Can procrastination be considered as somehow helpful for you? Does it have any advantages? Let’s find out inside this article.
Procrastination: What Makes it Good and Bad and How Can You Stop It?
Procrastination has a negative reputation as behavior that reduces productivity and prevents people from reaching their full potential.
Some people resist procrastinating because they think it would lower their productivity and stress.
“I never procrastinate because if I do, even for a little bit, I would never do the job,” one individual said. It makes it difficult to prioritize and can be frustrating, but I feel in command.”
Related: How To Adapt To Remote Working Using Affirmations
She did, however, mention that never procrastinating on anything sometimes lead to her completing unneeded labor.
So, is procrastination all bad, or may it have some advantages? And what causes some people to postpone in the first place?
In this post, we’ll discuss procrastination’s causes, its effects on health and productivity, and when it can be useful.
Why do we Procrastinate?
Some people link procrastination with poor time management, inability to organize and prioritize work, and late or missed deadlines.
According to one study, procrastination is associated with psychological fragility. Other research has found that those who put off chores till the last minute may have worse self-esteem than their peers.
Fuschia Sirois, Ph.D., of Sheffield University in the UK, found that procrastinators have higher stress and poorer self-compassion.
Sirois says “serial” procrastinators are locked in a vicious loop where incomplete jobs haunt them, paralyzing them and preventing them from completing current work.
This concept is supported by a study published in 2017. Some types of procrastination are linked to neuroticism, a personality trait marked by anxiety, concern, or aggravation.
Psychological Science reported last year that procrastinators have larger amygdalae than non-procrastinators.
The amygdala regulates emotions, especially anxiety and terror. The scientists explain in their research that “[r]egarding action control, this could suggest that individuals with a larger amygdala volume have learned from past mistakes and more thoroughly examine future actions and their potential consequences.”
“This, in turn,” they write, “may lead to increased anxiety and reluctance, as seen in persons with low [decision-related action orientation] scores.”

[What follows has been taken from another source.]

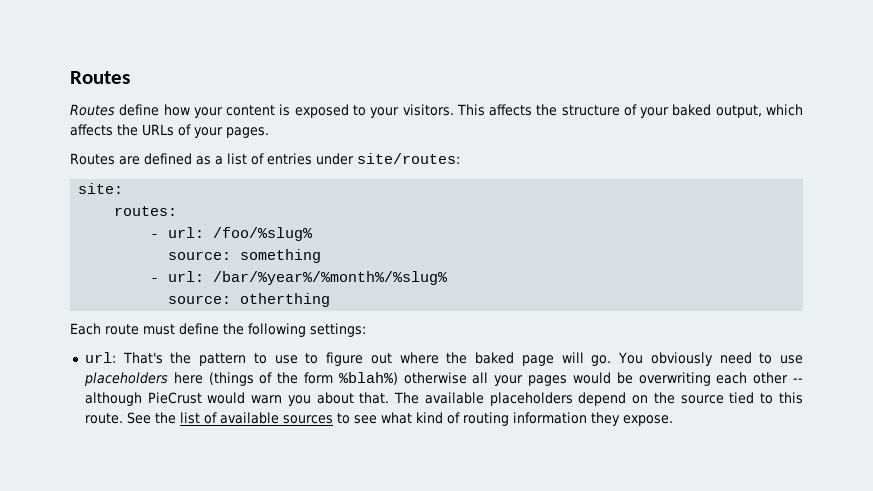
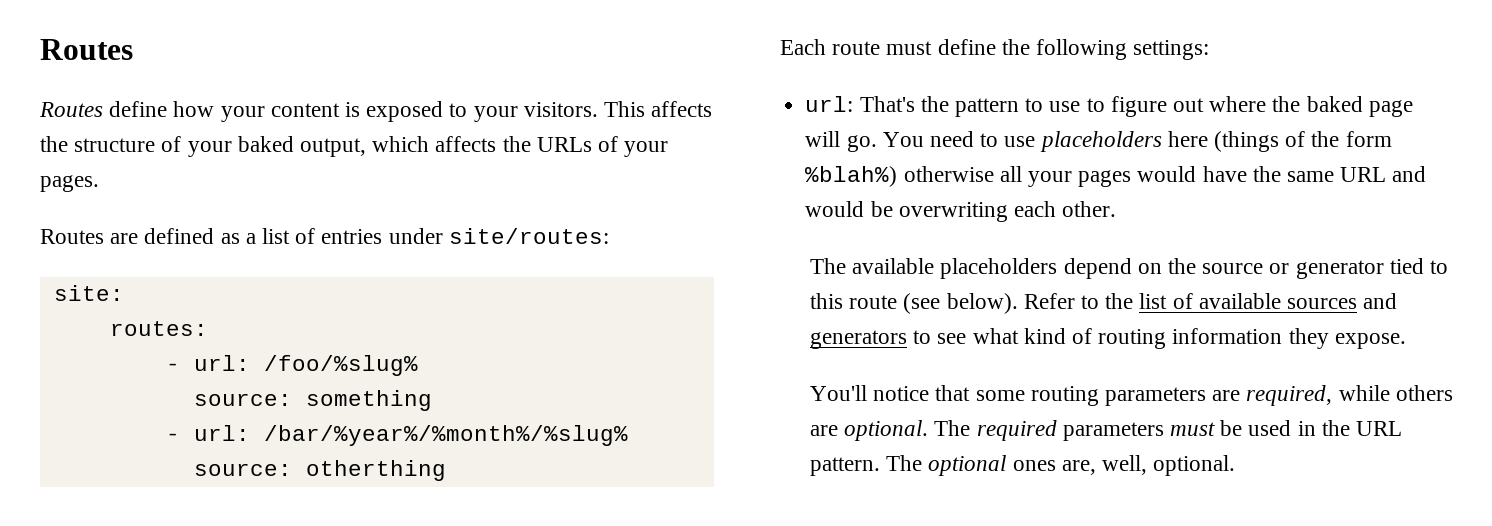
- You obviously need to use placeholders here (things of the form %blah%) otherwise all your pages would be overwriting each other -- although PieCrust would warn you about that. The available placeholders depend on the source tied to this route. See the list of available sources to see what kind of routing information they expose.
+ You need to use placeholders here (things of the form %blah%) otherwise all your pages would have the same URL and would be overwriting each other.
+ The available placeholders depend on the source or generator tied to this route (see below). Refer to the list of available sources and generators to see what kind of routing information they expose.
+ You'll notice that some routing parameters are required, while others are optional. The required parameters must be used in the URL pattern. The optional ones are, well, optional.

Procrastination’s Effect on Health
Another study, conducted by Sirois and Timothy Pychyl, Ph.D. of Carleton University in Ottawa, Canada, suggests that people may use procrastination as a “short fixTrusted Source” for poor moods caused by stress tied to a specific activity.
“I tend to procrastinate if there is a task that I don’t want to perform, perhaps because it is unpleasant, stressful, or uninteresting,” one respondent told MNT.
“It means that I frequently put off chores that would benefit me to accomplish right away, which can sometimes result in additional stress in the long run,” he noted.
This person’s self-evaluation is correct, according to Sirois and Pychyl.
Procrastination, as a short-term remedy, ignores the long-term consequences of leaving tasks incomplete until the last minute. As stated by the authors in their paper:
“[In procrastination] the burden for completing the task [is] shifted to some future self that will have to pay the price for the inaction. We believe that tomorrow will be different. We believe that we will be different tomorrow; but in doing so, we prioritize our current mood over the consequences of our inaction for our future self.”
Researchers Roy Baumeister and Dianne Tice argue in a seminal 1997 study that procrastination is a type of “self-defeating behavior because it evidently leads to stress, disease, and poor performance.”
When compared to non-procrastinators, Baumeister and Tice discovered that procrastinators may experience lower levels of stress when they procrastinate.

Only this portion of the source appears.